The U.S. Food and Drug Administration must quickly restore commonsense guardrails on the abortion pill to safeguard women’s health and save lives.
For years, activists on the Left claimed they were pro-abortion to protect “women’s health.” But the Biden administration’s FDA, in its push to promote more abortions at all costs, loosened safety restrictions on the abortion pill, harming countless women.
Today, more than half of abortions are completed with the abortion pill, a two-drug regimen administered to kill a woman’s preborn child. The first drug, mifepristone, blocks the pregnancy hormone progesterone, cutting off the blood supply and nutrients to the preborn child. The second drug, misoprostol, causes the woman’s body to expel her now dead baby.
In 2000, the FDA first approved mifepristone for use as a “medication” with severe restrictions, claiming it had a “meaningful therapeutic benefit.” But keep in mind, the abortion pill isn’t truly medication at all. Medicine is intended to cure or treat a disease or illness, and pregnancy is clearly not a disease.

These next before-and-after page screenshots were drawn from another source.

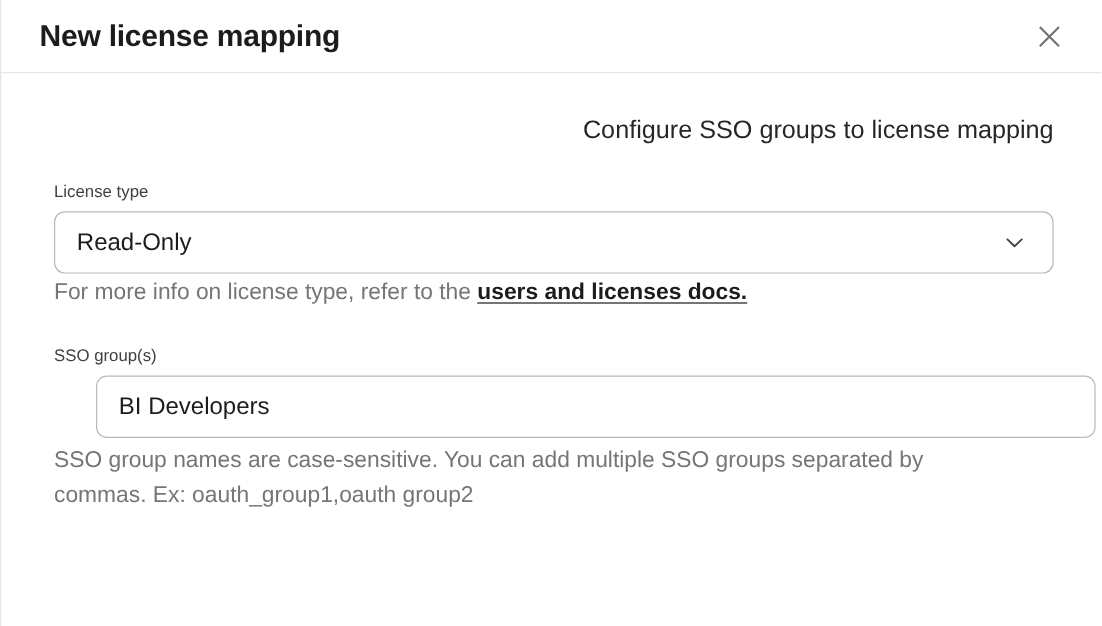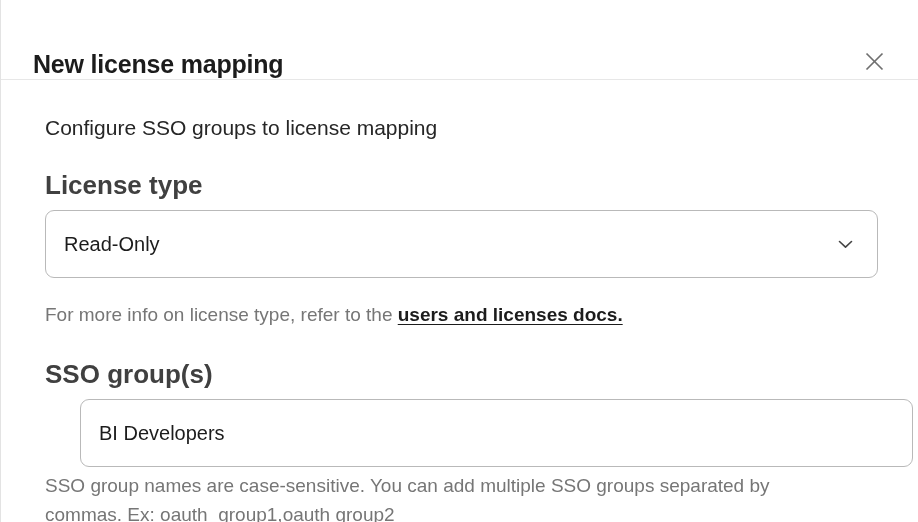--- a/index.html
+++ b/index.html
@@ -14,9 +14,9 @@
     color: #1c1c1c;
   }
   .modal-header {
-    height: 80px;
+    height: 61px;
     display: flex;
-    align-items: flex-end;
+    align-items: center;
     justify-content: space-between;
     padding: 0 26px 0 32px;
     border-bottom: 1px solid #e7e7e7;

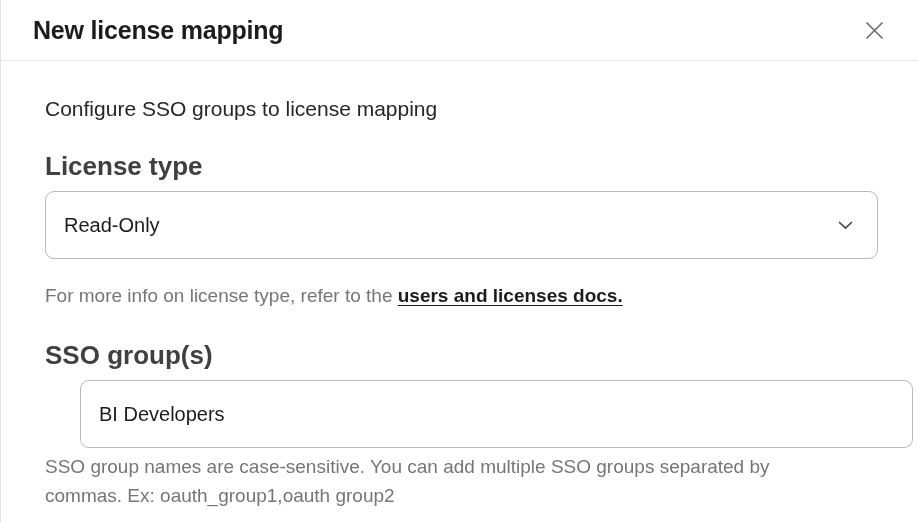--- a/index.html
+++ b/index.html
@@ -44,6 +44,7 @@
     font-weight: 400;
     color: #262626;
     margin: 0 0 30px 0;
+    text-align: right;
   }
   .field-label {
     font-size: 26px;

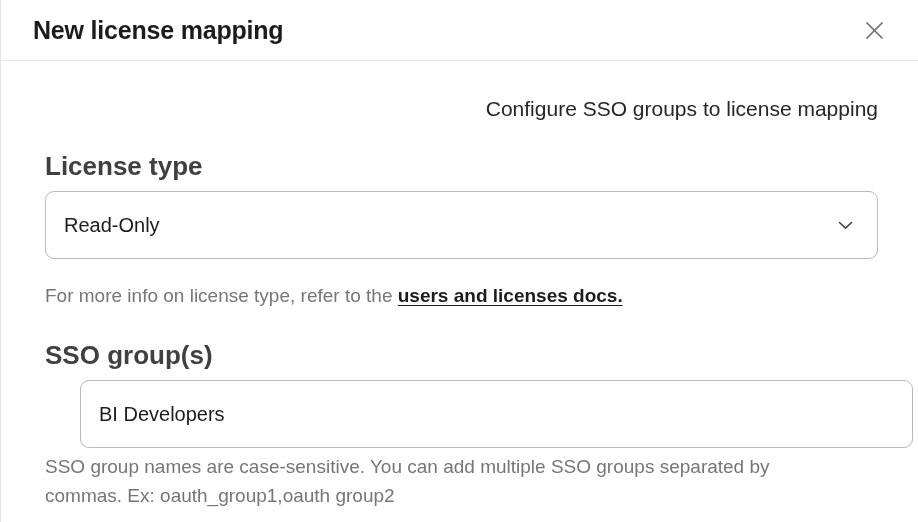--- a/index.html
+++ b/index.html
@@ -47,8 +47,8 @@
     text-align: right;
   }
   .field-label {
-    font-size: 26px;
-    font-weight: 700;
+    font-size: 14px;
+    font-weight: 400;
     color: #404040;
     margin: 0 0 9px 0;
   }

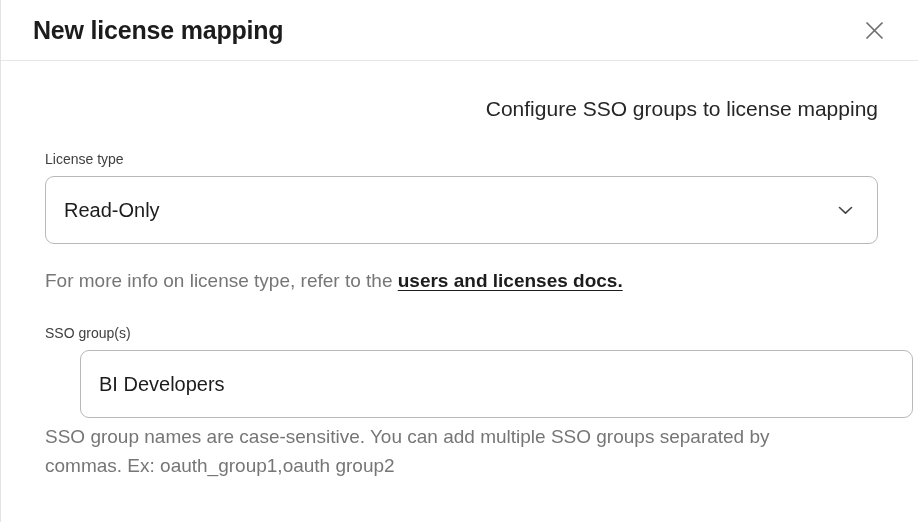--- a/index.html
+++ b/index.html
@@ -54,7 +54,7 @@
   }
   .control {
     width: 833px;
-    height: 68px;
+    height: 52px;
     border: 1px solid #b9b9b9;
     border-radius: 9px;
     background: #ffffff;

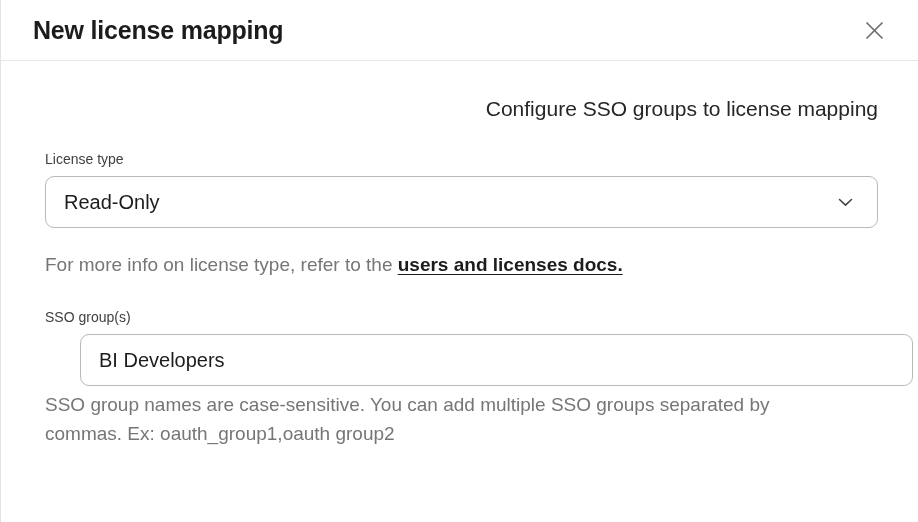--- a/index.html
+++ b/index.html
@@ -77,7 +77,7 @@
   .helper {
     font-size: 19px;
     color: #767676;
-    margin-top: 22px;
+    margin-top: 1px;
     line-height: 29px;
   }
   .helper a {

Therefore, mifepristione has zero therapeutic benefit, and should never have been approved in the first place.
In 2011, the agency formally placed a “REMS” designation, or Risk Evaluation and Mitigation Strategy designation, on the drug.
The REMS program is supposed to “help ensure the benefits of the medication outweigh its risks,” though the FDA acknowledges it is “not designed to mitigate all the adverse events of a medication.”
The agency reserves REMS designations for only the most dangerous drugs with “serious safety concerns.” Of the 20,000 prescription drugs approved by the FDA, just 67 — or 00.3% — have REMS designations.
As a part of the REMS designation, for years, the FDA maintained an “in-person dispensing requirement,” mandating women obtain mifepristone in-person from a licensed physician in a clinic, medical office, or hospital.
But in December 2021, the FDA temporarily halted enforcement of the requirement, ostensibly due to the COVID-19 pandemic, allowing women to obtain the abortion pill by mail for the first time. The FDA made this modification permanent in 2023.
In 2021, the FDA also added a new pharmacy certification process, permitting retail pharmacies nationwide — like Walgreens and CVS — to apply for permission to sell the drug.
Today, a woman can get a prescription for the abortion pill through a telehealth appointment, order the pill online at Walgreens, receive the pill in the mail, abort her child in the bathroom, and flush her human child down the toilet, never speaking to another human being in person about her decision.
This reality is bad for women. Bad for women’s health. And not only bad, but devastating for preborn children.
Our nation’s largest abortion provider, Planned Parenthood, still claims on its website that the abortion pill is “safer than Tylenol.” That isn’t remotely true.
Before he was nominated as the Deputy Director of the FBI, Missouri Attorney General Andrew Bailey filed a lawsuit demanding Planned Parenthood pay millions in damages for “spreading lies and disinformation” about mifepristone.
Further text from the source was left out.